J’ai résolu la question philosophique. François Mitterrand

En 1995, au fond d’une bibliothèquen onirique, un homme au soir de sa vie suscite une dernière fois la fascination de ceux qui l’ont accompagné pendant tant d’années. Cet homme – François Mitterrand, dans le portrait qu’en dresse Olivier Py – a voulu le pouvoir, et pour l’atteindre, a consenti à recourir à certains moyens : ne pas s’habiller trop élégamment, atténuer la pointe de ses canines, placer des silhouettes d’église à l’horizon campagnard de ses affiches électorales. Et cela a marché. Ce pouvoir que la magie du verbe, la noblesse des idées, la constance de la bataille politique n’avaient pas suffi à conquérir, les conseils d’une agence publicitaire lui en ouvrirent enfin la voie…

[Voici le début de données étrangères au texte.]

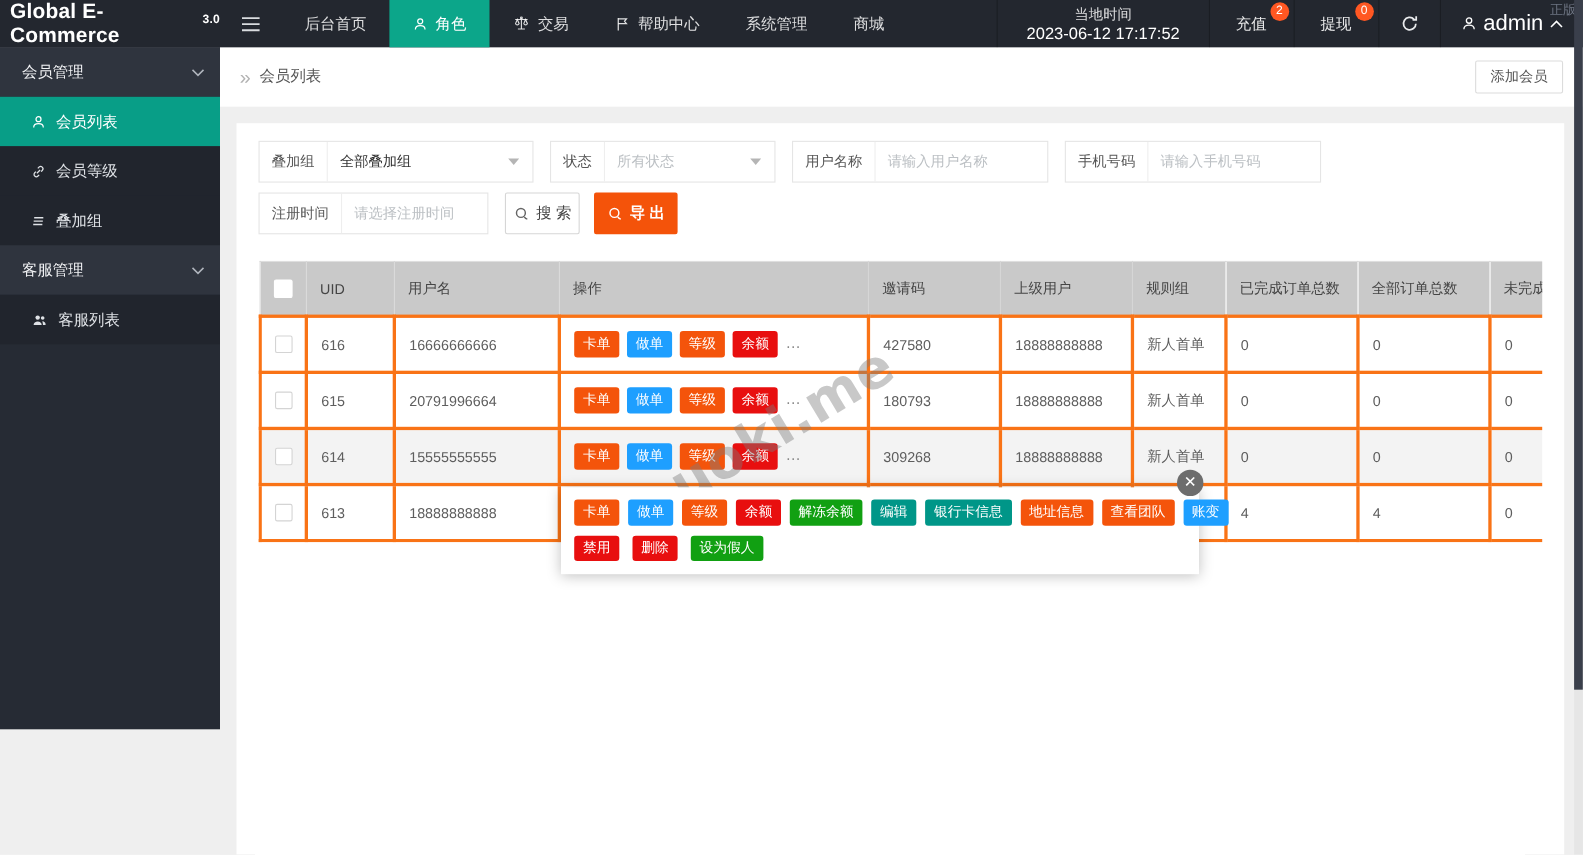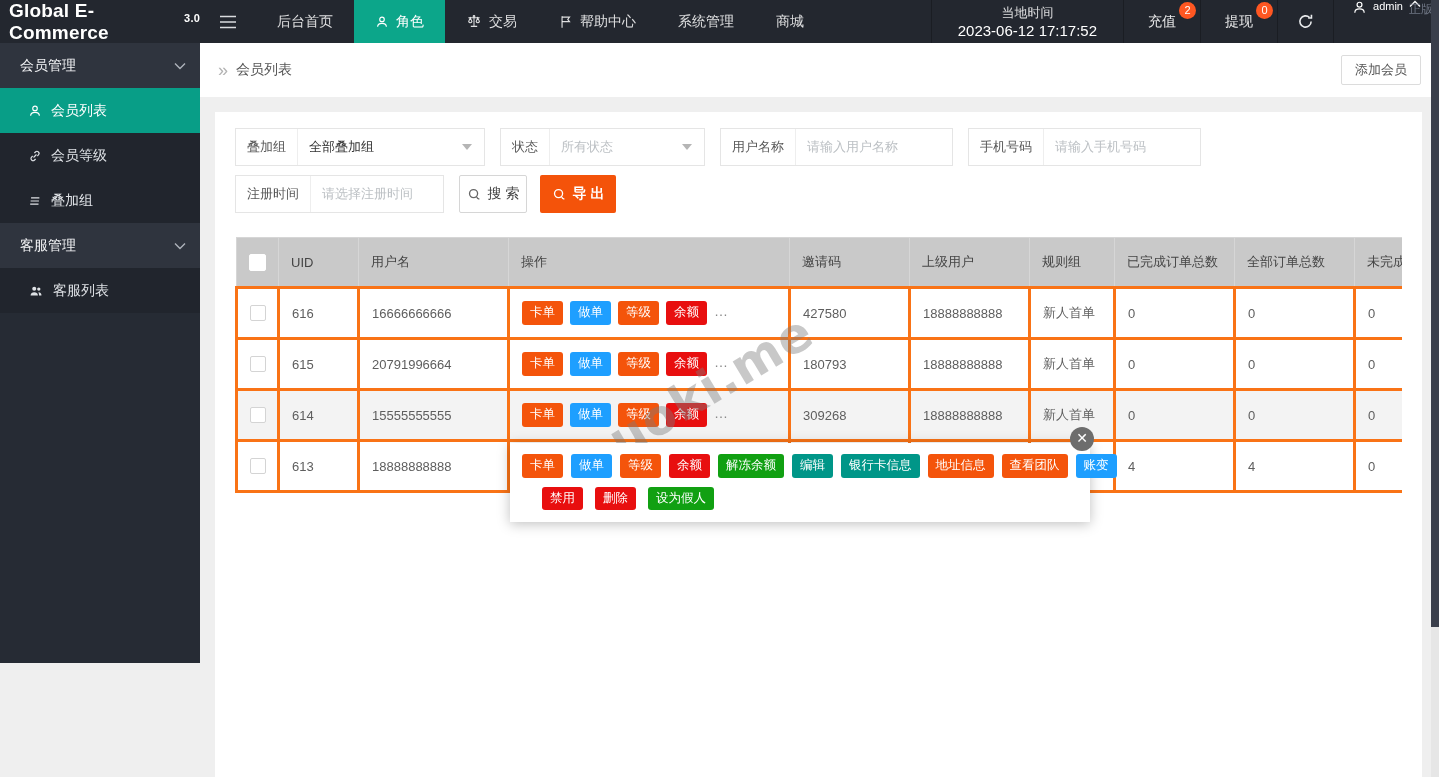--- a/index.html
+++ b/index.html
@@ -21,21 +21,21 @@
   .nav-time { display:flex; flex-direction:column; justify-content:center; align-items:center;
     padding:0 26px; border-left:1px solid rgba(0,0,0,.25); border-right:1px solid rgba(0,0,0,.25); }
   .nav-time .t1 { font-size:13px; color:rgba(255,255,255,.85); line-height:17px; }
   .nav-time .t2 { font-size:15px; color:#fff; line-height:19px; }
   .nav-pill { position:relative; display:flex; align-items:center; padding:0 24px;
     font-size:14px; color:rgba(255,255,255,.9); cursor:pointer; border-right:1px solid rgba(0,0,0,.25); }
   .badge { position:absolute; top:2px; right:4px; min-width:17px; height:17px; padding:0 4px;
     border-radius:9px; background:#ff5722; color:#fff; font-size:11px; line-height:17px; text-align:center; }
   .nav-refresh { display:flex; align-items:center; padding:0 19px; cursor:pointer;
     border-right:1px solid rgba(0,0,0,.25); color:#e8eaec; }
-  .nav-admin { display:flex; gap:6px; padding:0 18px; font-size:11px; color:#fff; cursor:pointer; }
+  .nav-admin { display:flex; align-items:center; gap:6px; padding:0 18px; font-size:20px; color:#fff; cursor:pointer; }
   .license { position:absolute; top:1px; right:6px; font-size:12px; color:#6d7482; z-index:21; }
 
   
   .sidebar { position:absolute; left:0; top:43px; width:200px; height:620px; background:#262b34; z-index:15; }
   .side-group-header { height:45px; background:#2f343e; color:#f2f3f5; font-size:14px;
     display:flex; align-items:center; padding:0 14px 0 20px; cursor:pointer; }
   .side-group-header .chev { margin-left:auto; color:#aeb3bb; }
   .side-item { height:45px; background:#21252d; color:#dfe2e6; font-size:14px;
     display:flex; align-items:center; gap:9px; padding-left:28px; cursor:pointer; }
   .side-item.active { background:#089e87; color:#fff; }
@@ -88,21 +88,21 @@
   .watermark { position:absolute; left:597px; top:358px; z-index:3; font-size:49px; font-weight:600;
     color:rgba(125,125,125,.42); transform:rotate(-31deg); letter-spacing:1px; pointer-events:none;
     font-family:"DejaVu Sans",sans-serif; }
 
   
   .popover { position:absolute; left:510px; top:443px; width:580px; background:#fff; z-index:6;
     box-shadow:0 2px 12px rgba(0,0,0,.25); padding:11px 12px 12px 12px; }
   .pop-row { display:flex; align-items:center; }
   .pop-row .abtn { margin-right:0; }
   .pop-row1 { gap:8px; }
-  .pop-row2 { gap:12px; margin-top:9px; margin-left:20px; }
+  .pop-row2 { gap:12px; margin-top:9px; margin-left:0; }
   .pop-close { position:absolute; left:1070px; top:427px; width:24px; height:24px; border-radius:50%;
     background:#6d6d6d; color:#fff; font-size:14px; line-height:23px; text-align:center; z-index:7; cursor:pointer; }
 
   
   .scroll-thumb { position:absolute; right:0; top:0; width:8px; height:627px; background:#3a3f4b; z-index:30; }
   .scroll-track { position:absolute; right:0; top:627px; width:8px; bottom:0; background:#e6e6e6; z-index:29; }
 
   svg { display:block; }
 </style>
 </head>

En 1995, il y a quinze ans à peine, François Mitterrand savait qu’il n’avait plus que quelques mois à vivre. Mais cette mort, nous-mêmes le savons aujourd’hui, il en éprouvait l’ombre depuis 1981 ; il l’avait sentie se poser sur lui en même temps ou à peu près qu’il assumait la présidence. Elle fut pour lui comme une interlocutrice familière, le poussant, dès qu’elle fut de ses intimes, à «sculpter sa propre statue». Elle fut aussi l’un de ses secrets – l’objet d’un long silence et d’une interrogation qui ne cessa de le hanter. Au cours de ses derniers mois, alors que Jacques Chirac entre à l’Élysée, Mitterrand quittant le pouvoir entre pas à pas dans la mort, attentif à réussir sa fin. L’agonie, dans son acception grecque, est d’abord un combat ; il le mène de façon à subjuguer encore et toujours, confiant par exemple à Jack Lang «Je sais – j’ai résolu la question philosophique», et attentif à rester conscient jusqu’au bout…

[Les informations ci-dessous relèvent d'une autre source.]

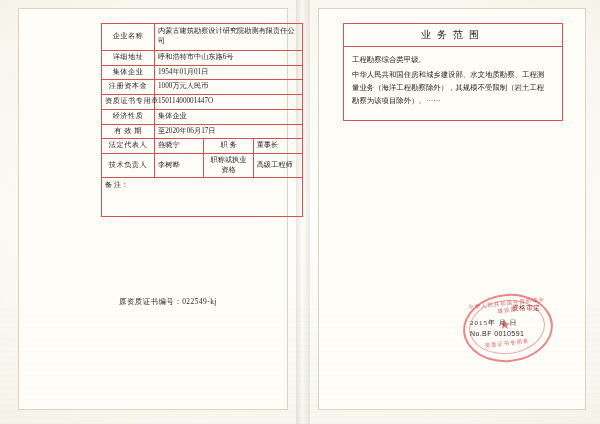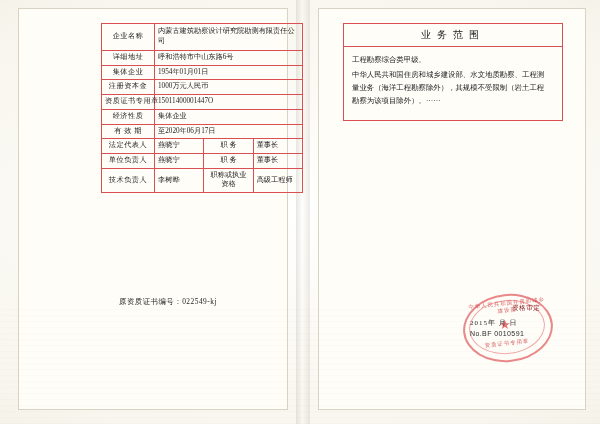--- a/index.html
+++ b/index.html
@@ -173,32 +173,31 @@
         <td class="val" colspan="3">至2020年06月17日</td>
       </tr>
 
       <tr>
         <td class="lbl">法定代表人</td>
         <td class="val">燕晓宁</td>
         <td class="half-lbl">职 务</td>
         <td class="half-val">董事长</td>
       </tr>
       <tr>
-        <td class="lbl">单位负责人</td>
-        <td class="val">燕晓宁</td>
-        <td class="half-lbl">职 务</td>
-        <td class="half-val">董事长</td>
-      </tr>
-      <tr>
         <td class="lbl">技术负责人</td>
         <td class="val">李树晔</td>
         <td class="half-lbl">职称或执业资格</td>
         <td class="half-val">高级工程师</td>
       </tr>
 
+      <tr class="note">
+        <td colspan="4">
+          <span class="note-inner">备 注：</span>
+        </td>
+      </tr>
     </tbody>
       </table>
 
     <div class="cert-line">原资质证书编号：022549-kj</div>
   </div>
 
   <div class="sheet right-sheet">
     <div class="r-box">
       <div class="r-head">业务范围</div>
       <div class="r-body">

En 1995, l’année des 24 heures de La Servante, Olivier Py avait trente ans. Ce fut aussi l’année où il entama une grève de la faim pour dénoncer la passivité française devant l’horreur de la guerre en Serbie. Cela faisait déjà quelque temps qu’il épiait le masque que Mitterrand s’était composé, étudiant sur ses traits les marques du temps, du pouvoir, de la vie publique. Py n’avait pas encore écrit Faust nocturne ou Les Enfants de Saturne, où figurent déjà des personnages face à leur fin. Mais depuis 1995, on sait à quel point la mort – ou plutôt la Mort – est à l’oeuvre dans l’imaginaire théâtral d’Olivier Py. N’est-ce pas à la Mort même qu’il fait dire, dans ses Illusions comiques : «Le théâtre est une mort où l’on est deux ?»
Pour cette méditation autour du dernier Mitterrand, où l’on reconnaîtra quelques détails très librement empruntés à ses biographies, Py rêve d’une demi douzaine d’acteurs jouant une trentaine de rôles et visitant en procession, comme en une mystérieuse tentation de Saint Antoine, celui qui mérita d’être surnommé le Sphinx.